User:Anthony Salvagno/Notebook/Research/2010/02/12/DNA Concentration affects during Tethering
This is going to be a To be continued... kind of post because I can see doing this many times for some decent data. Anyways I think it is a great idea to see how the [DNA] affects tethering, bead sticking, etc. Yesterday I purified some PCR DNA from a reaction Brian did in December:
This will be my starting concentration.
I will dilute the DNA several times in this fashion:
- Starting amount
- 1:5 dilution - 2ul start in 8ul water
- 1:10 - 1ul start in 9ul water
- 1:20 - 0.5ul start in 9.5ul water
- 1:50 - 1ul 1:5 in 9ul water
- 1:100 - 1ul 1:10 in 9ul water
- 1:500 - 1ul 1:50 in 9ul water
- 1:1000 - 1ul 1:100 in 9ul water
I don't think I will get to try all these dilutions today. But I will tethering with the most concentrated amounts and work my way down and continue next week.
I sonicated the beads this time for 15 seconds. The splashing inside the tube was immediate as in as soon as the tube hit the liquid, there was splashing. After about 5 seconds there was significant splashing and I gave it an extra 10 seconds for good measure. I am not spinning it down this time in case the spinning allowed for clumps. I am also going to try my precleaned glass.
Normally I wash with BGB after each step and I use 50ul (5 sample volumes) to perform the wash. Here I used 10ul for one wash because I was running low. I am doing it after the DNA stage because I think that is where it is the least crucial to wash out of the 3 wash points (not that they aren't all important). I am doing 10ul instead of nothing because I think it is important to get some untethered DNA out especially in the high concentration sample.

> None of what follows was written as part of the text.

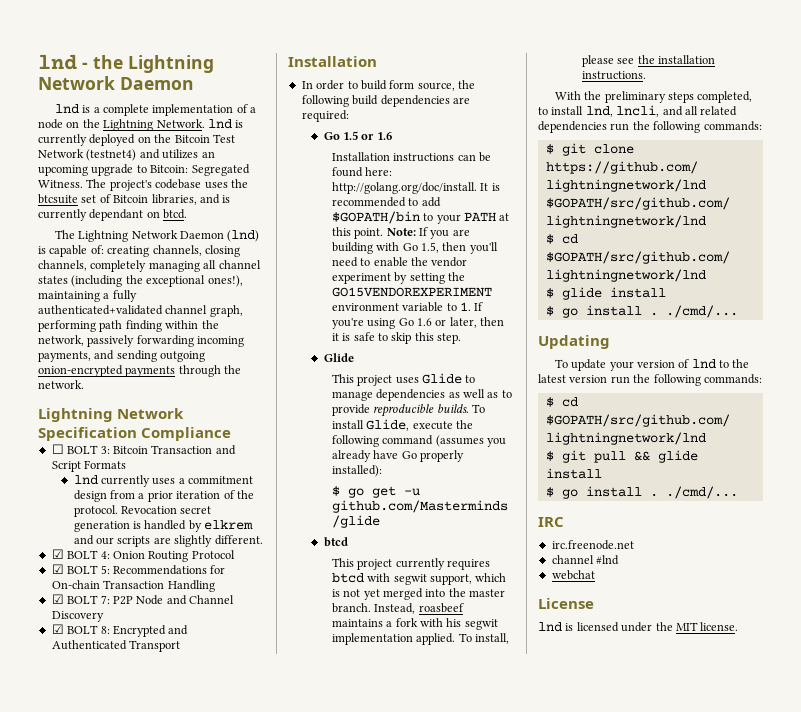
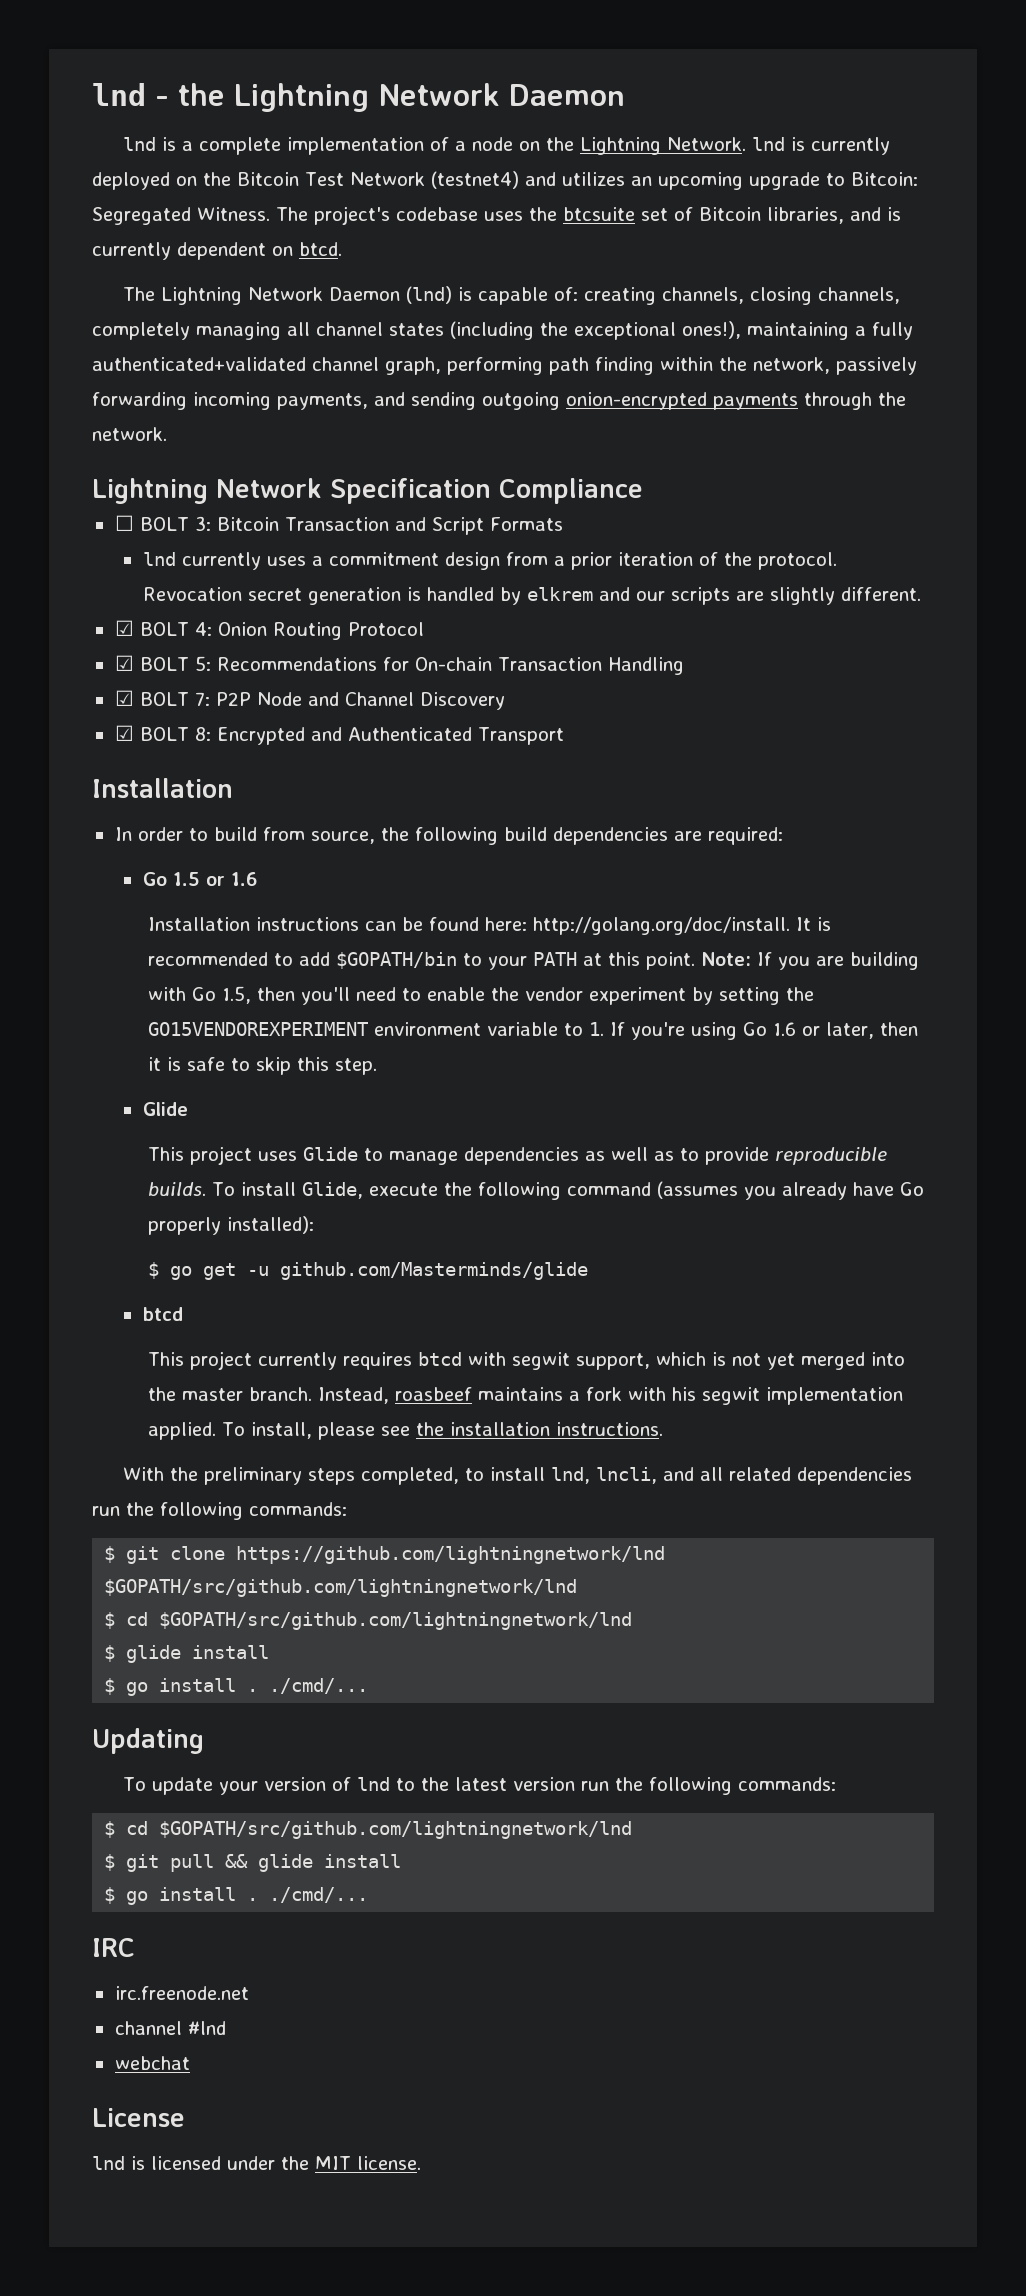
- The project's codebase uses the btcsuite set of Bitcoin libraries, and is currently dependant on btcd.
+ The project's codebase uses the btcsuite set of Bitcoin libraries, and is currently dependent on btcd.
- In order to build form source, the following build dependencies are required:
+ In order to build from source, the following build dependencies are required:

I'll be looking for number of stuck beads per field of view (FOV) and number of jigglers compared to number of stuck beads. I will also look at the jiggling range (more DNA means more tethers can attach to a single bead so beads could jiggle less at higher concentrations). I'll try and post images of each sample here.
This is a typical FOV of the no DNA sample. The image is a little blurry because of vibration in the camera, but in this particular image there are 3 stuck beads and 1 stuck clump. In the entire sample I saw NO jigglers. This particular image has one of the higher amounts of stuck beads as most FOV's had one or two stuck beads and nothing else.
This is an acquired image from the sample with the most DNA (around 300ng/ul). As you can see there is a TON of stuck beads. I counted at least 20 jigglers in this image (I gave up after a while). I suppose a lot of these are multiple tethers as well because of the rest of the images. Every FOV looked just like this. I couldn't get a good approx of the Stuck:Jiggle ratio because of the high volume of beads but if I had to guess I'd say like 5:1.
This is a view of the 1:5 dilution of DNA. I don't know how reliable my analysis of this sample is because a bubble as wide as the sample chamber swept through when washing. Here there were more jigglers than stuck beads in almost every sample, but a lot of them were floppy jigglers. In this particular image there are no stuck beads. My analysis of stuck:jiggle is 1:2 (more jiggle than stuck), but again I don't trust it because of the bubble.
This sample is the 1:10 dilution. The number of stuck beads was easy to deal with because of the low amount of DNA. I don't remember what the stuck:jiggle ratio is, but it was near 1:1, maybe 2:1 at the most. There were also a lot of floppy tethers though. In this image most of the beads were very floppy tethers (with range of motion being on the order of 1-1.5um). But you can't tell that because you are looking at a picture!
- Steve Koch 22:25, 12 February 2010 (EST): Very nice notebook page and good experiments. Do you think the "floppy" tethers are the good ones? It does seem, based on your evidence, that the undiluted samples are too concentrated. Looks like 1:5 is a good bet.